- _Goal of the exercise_
Once you reach the line holding "DRAGON MAGAZINE - ISSUE", write out that line and every later one exactly, ending with the last line of the data; write nothing else.

- _Material shown_
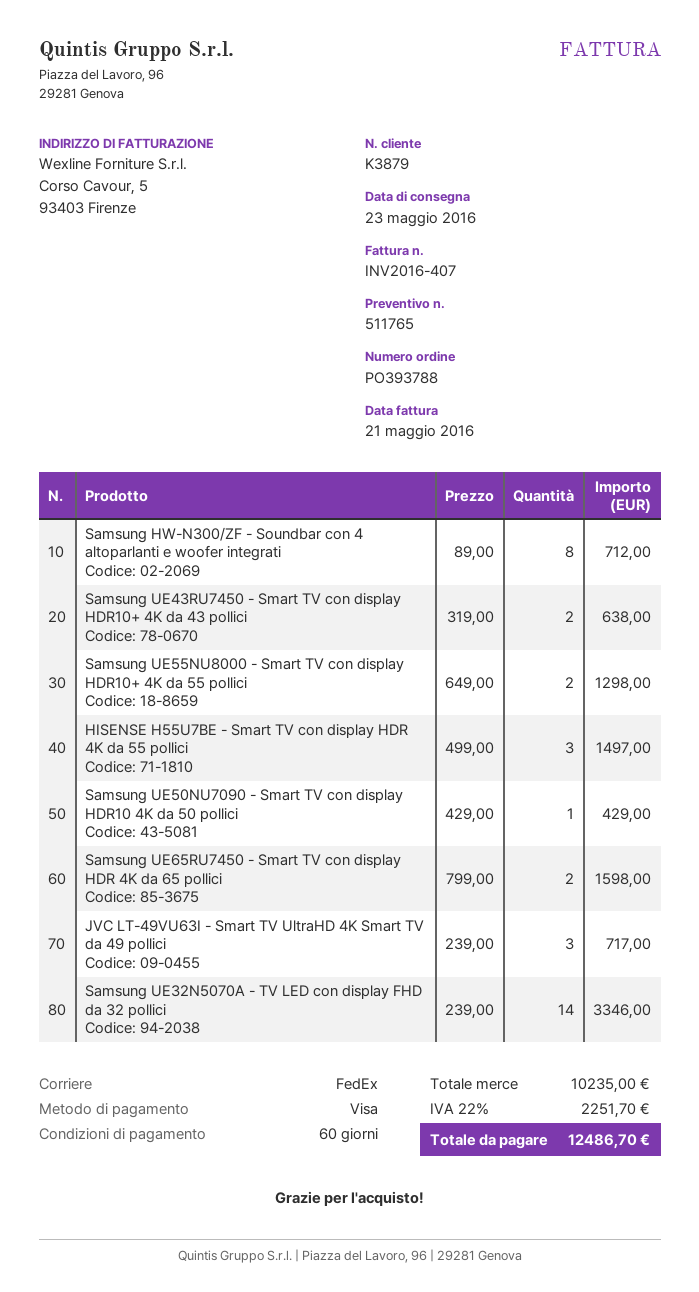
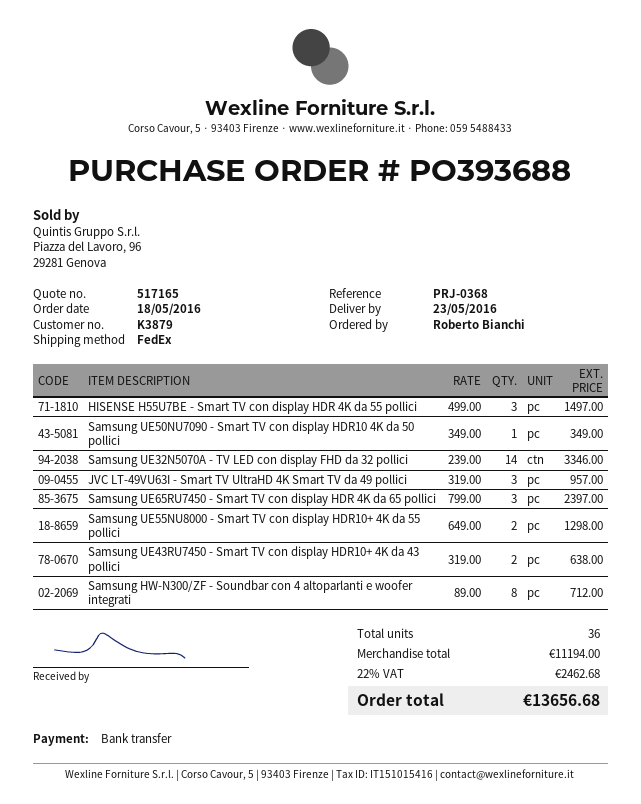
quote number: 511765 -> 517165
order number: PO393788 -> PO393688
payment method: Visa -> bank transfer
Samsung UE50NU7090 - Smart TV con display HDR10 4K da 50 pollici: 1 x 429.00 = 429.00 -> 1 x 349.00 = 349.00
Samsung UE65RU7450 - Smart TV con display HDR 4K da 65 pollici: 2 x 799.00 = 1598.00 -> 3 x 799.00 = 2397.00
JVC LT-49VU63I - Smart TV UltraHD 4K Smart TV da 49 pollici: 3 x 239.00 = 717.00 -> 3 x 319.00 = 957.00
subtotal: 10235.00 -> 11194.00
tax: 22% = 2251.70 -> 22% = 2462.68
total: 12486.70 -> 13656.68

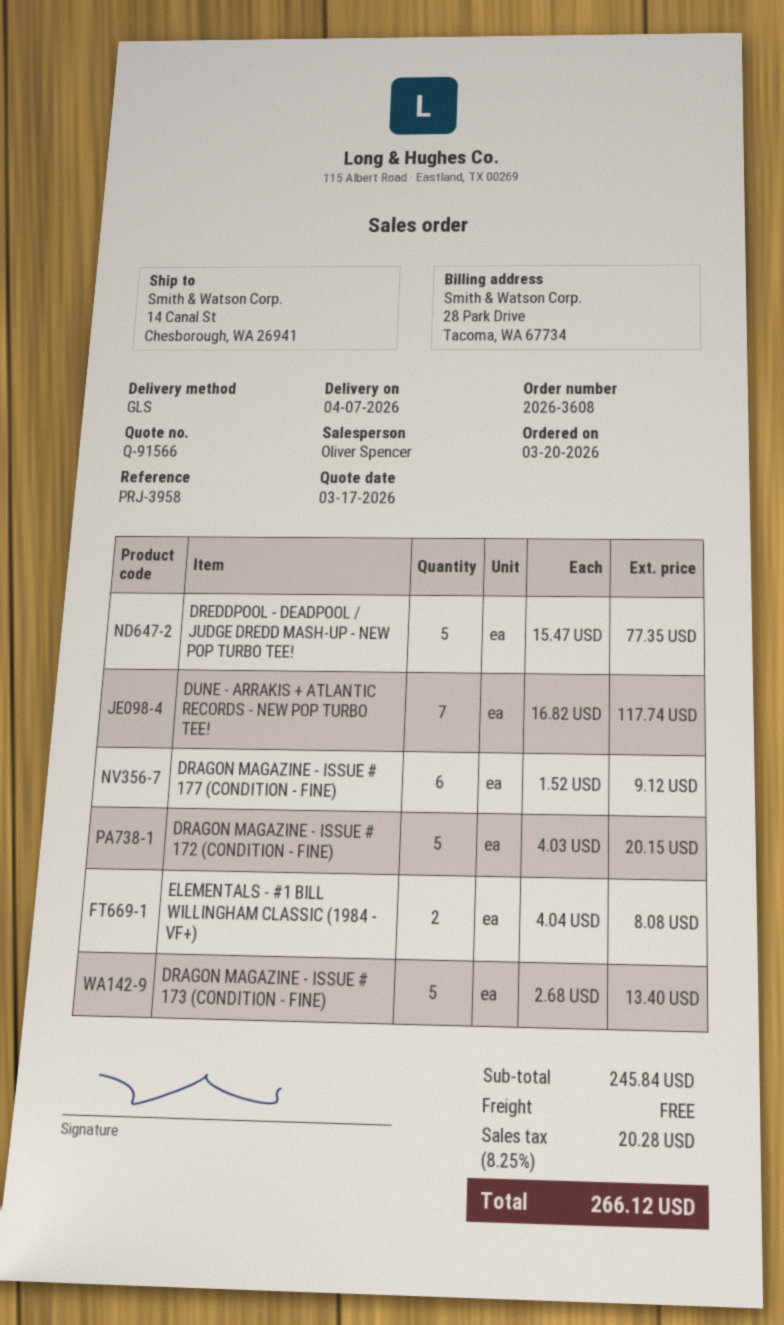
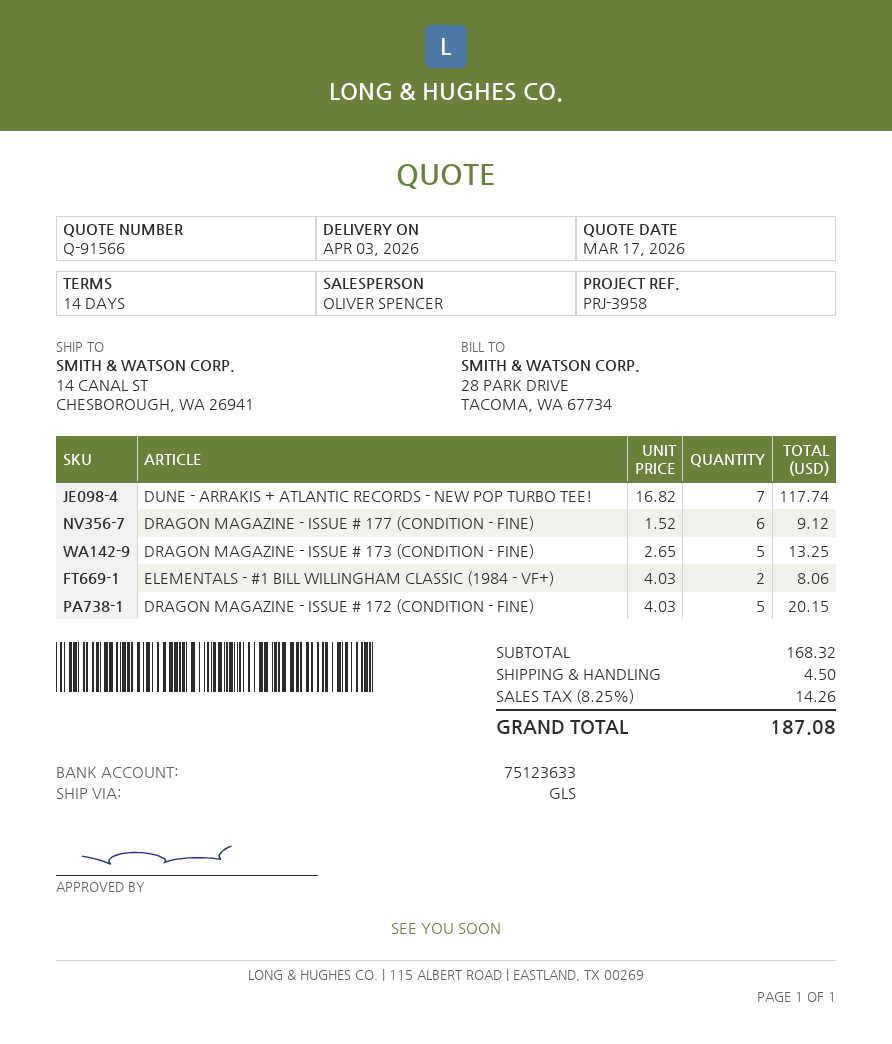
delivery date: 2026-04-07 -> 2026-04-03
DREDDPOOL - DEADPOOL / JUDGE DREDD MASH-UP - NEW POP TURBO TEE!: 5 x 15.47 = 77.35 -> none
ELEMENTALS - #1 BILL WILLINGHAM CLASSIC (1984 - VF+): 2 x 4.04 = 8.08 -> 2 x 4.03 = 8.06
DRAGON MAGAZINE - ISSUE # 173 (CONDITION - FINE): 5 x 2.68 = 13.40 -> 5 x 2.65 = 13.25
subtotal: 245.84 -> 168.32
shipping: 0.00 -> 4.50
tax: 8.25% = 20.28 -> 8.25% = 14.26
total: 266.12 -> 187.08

- _Written answer_
DRAGON MAGAZINE - ISSUE # 173 (CONDITION - FINE): 5 x 2.68 = 13.40 -> 5 x 2.65 = 13.25
subtotal: 245.84 -> 168.32
shipping: 0.00 -> 4.50
tax: 8.25% = 20.28 -> 8.25% = 14.26
total: 266.12 -> 187.08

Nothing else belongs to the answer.